*REQUIRED WORK:* All records, exactly as written, minus the pictures: copy them out.

*GIVEN DATA:*
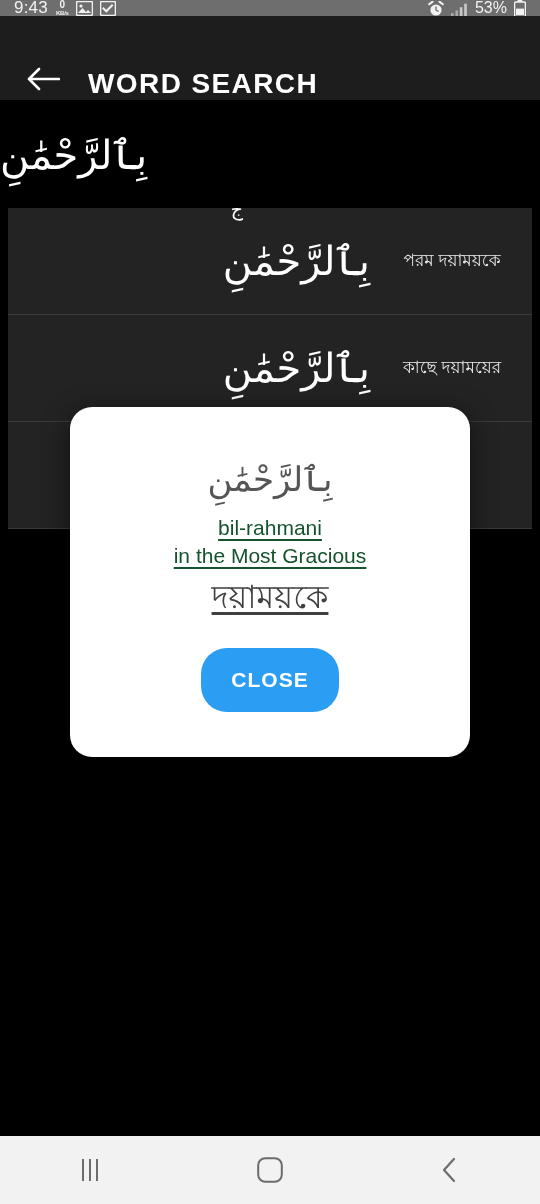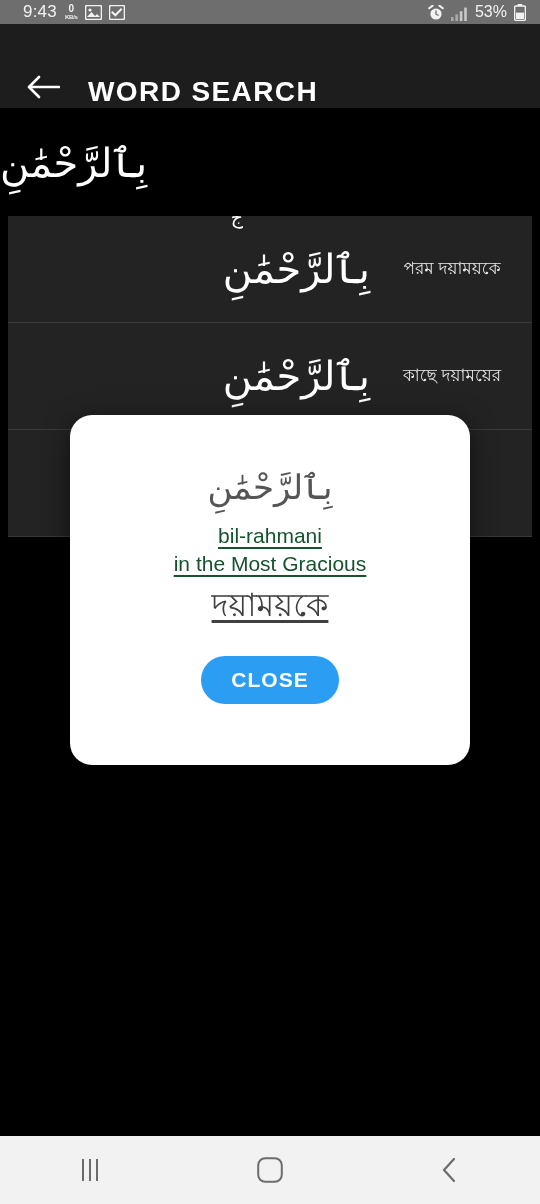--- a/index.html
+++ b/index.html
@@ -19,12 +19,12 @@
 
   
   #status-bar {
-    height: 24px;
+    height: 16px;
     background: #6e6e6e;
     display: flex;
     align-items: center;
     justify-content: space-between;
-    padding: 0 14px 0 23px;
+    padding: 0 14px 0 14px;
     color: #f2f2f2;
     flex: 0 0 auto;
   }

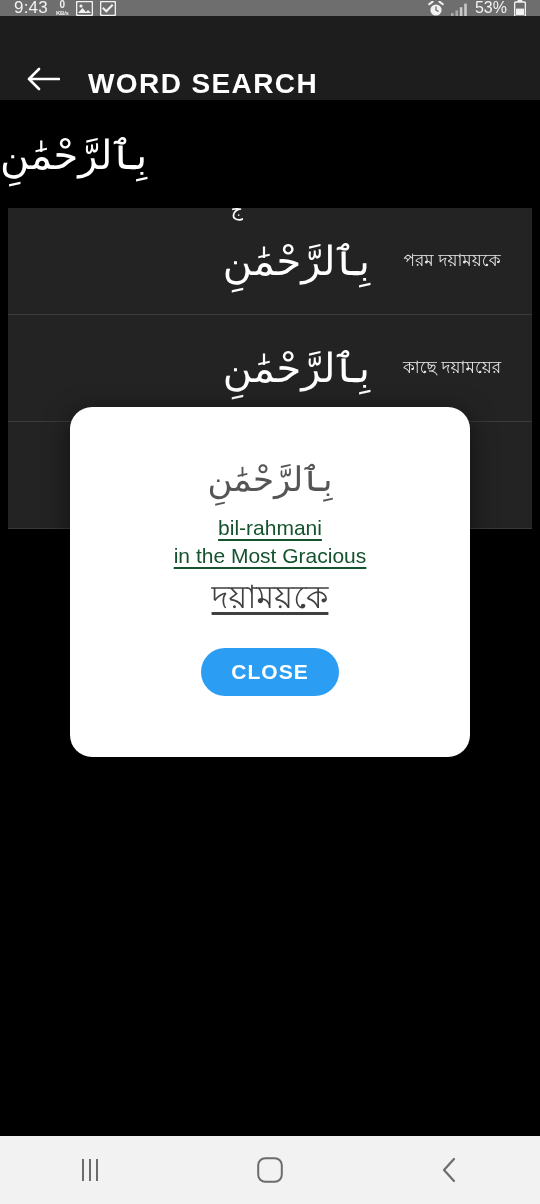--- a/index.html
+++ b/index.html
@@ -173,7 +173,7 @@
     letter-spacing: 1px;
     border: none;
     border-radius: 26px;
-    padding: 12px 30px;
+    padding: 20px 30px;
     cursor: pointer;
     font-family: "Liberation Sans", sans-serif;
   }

*RESULT OF THIS EXERCISE:*
--- a/index.html
+++ b/index.html
@@ -19,12 +19,12 @@
 
   
   #status-bar {
-    height: 24px;
+    height: 16px;
     background: #6e6e6e;
     display: flex;
     align-items: center;
     justify-content: space-between;
-    padding: 0 14px 0 23px;
+    padding: 0 14px 0 14px;
     color: #f2f2f2;
     flex: 0 0 auto;
   }

--- a/index.html
+++ b/index.html
@@ -173,7 +173,7 @@
     letter-spacing: 1px;
     border: none;
     border-radius: 26px;
-    padding: 12px 30px;
+    padding: 20px 30px;
     cursor: pointer;
     font-family: "Liberation Sans", sans-serif;
   }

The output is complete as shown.